The label-score alignment check is intentionally designed to be soft rather than strict. It flags clear contradictions — a FRAUD label on a low-confidence score, or a LEGIT label on a very high score — while allowing the SUSPICIOUS middle ground where model thresholds may differ between deployments. Adjust the thresholds to match your own model's decision boundaries.

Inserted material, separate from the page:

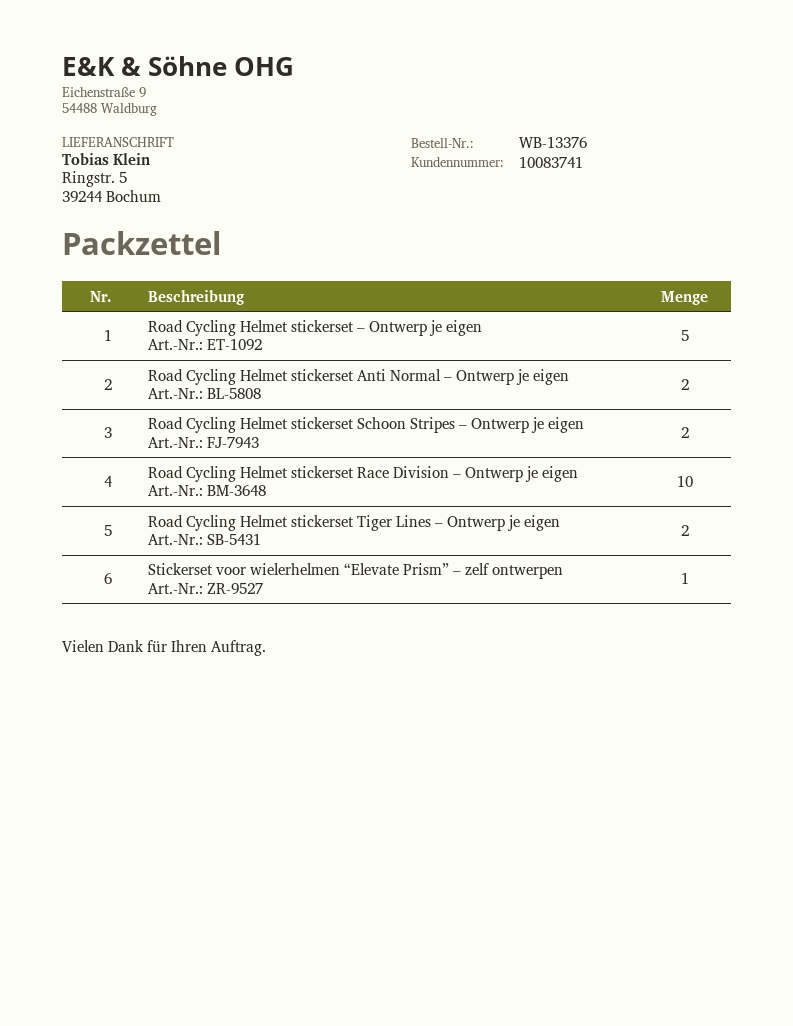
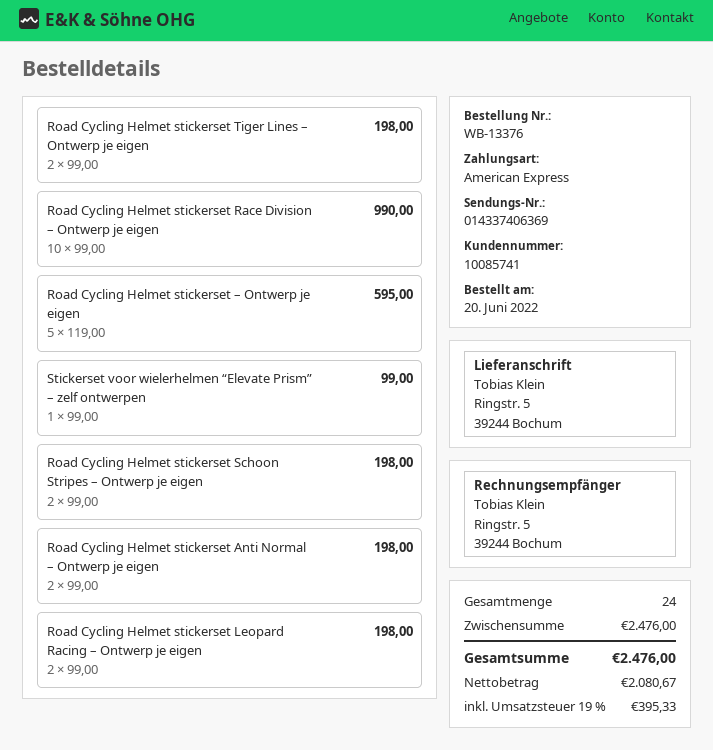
customer number: 10083741 -> 10085741
Road Cycling Helmet stickerset Leopard Racing – Ontwerp je eigen: none -> 2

The duplicate scores per transaction per model check prevents double-scoring, which can happen when retry logic in streaming pipelines reprocesses the same transaction.

Column-level validation:

Required fields ensure every score is traceable to a specific transaction, model, and version. The transaction_id UUID format check maintains consistency with the transaction ledger. The model_version semantic versioning format enables lineage tracking across model deployments. The feature_hash SHA-256 validation ensures the feature vector was computed and logged — critical for model auditability and reproducibility.

columns:
  - name: transaction_id
    data_type: string
    checks:
      - missing:
          name: No missing values
      - invalid:
          name: "transaction_id must be a UUID"
          valid_format:
            name: UUID
            regex: "^[0-9a-fA-F]{8}-[0-9a-fA-F]{4}-[0-9a-fA-F]{4}-[0-9a-fA-F]{4}-[0-9a-fA-F]{12}$"
  - name: model_id
    data_type: string
    checks:
      - missing:
          name: No missing values
      - invalid:
          name: "model_id length guardrail"
          valid_min_length: 1
          valid_max_length: 64
  - name: model_version
    data_type: string
    checks:
      - missing:
          name: No missing values
      - invalid:
          name: "Semantic version format (e.g. 1.2.3)"
          valid_format:
            name: semver
            regex: "^\\\\d+\\\\.\\\\d+\\\\.\\\\d+$"
  - name: fraud_score
    data_type: decimal
    checks:
      - missing:
          name: No missing values
      - invalid:
          name: "Score must be between 0 and 1"
          valid_min: 0.0
          valid_max: 1.0
  - name: prediction_label
    data_type: string
    checks:
      - missing:
          name: No missing values
      - invalid:
          name: "Allowed prediction labels"
          valid_values:
            - LEGIT
            - SUSPICIOUS
            - FRAUD
  - name: scored_at
    data_type: timestamp
    checks:
      - missing:
          name: No missing values
  - name: feature_hash
    data_type: string
    checks:
      - missing:
          name: No missing values
      - invalid:
          name: "feature_hash must be a valid SHA-256 hex string"
          valid_format:
            name: SHA-256 hash
            regex: "^[a-fA-F0-9]{64}$"

🟢 This contract prevents broken model outputs from blocking legitimate transactions, enforces model traceability for audit and rollback, catches double-scored transactions, and ensures scoring freshness meets real-time fraud detection SLAs. This helps bridge the gap between data engineering and data science governance.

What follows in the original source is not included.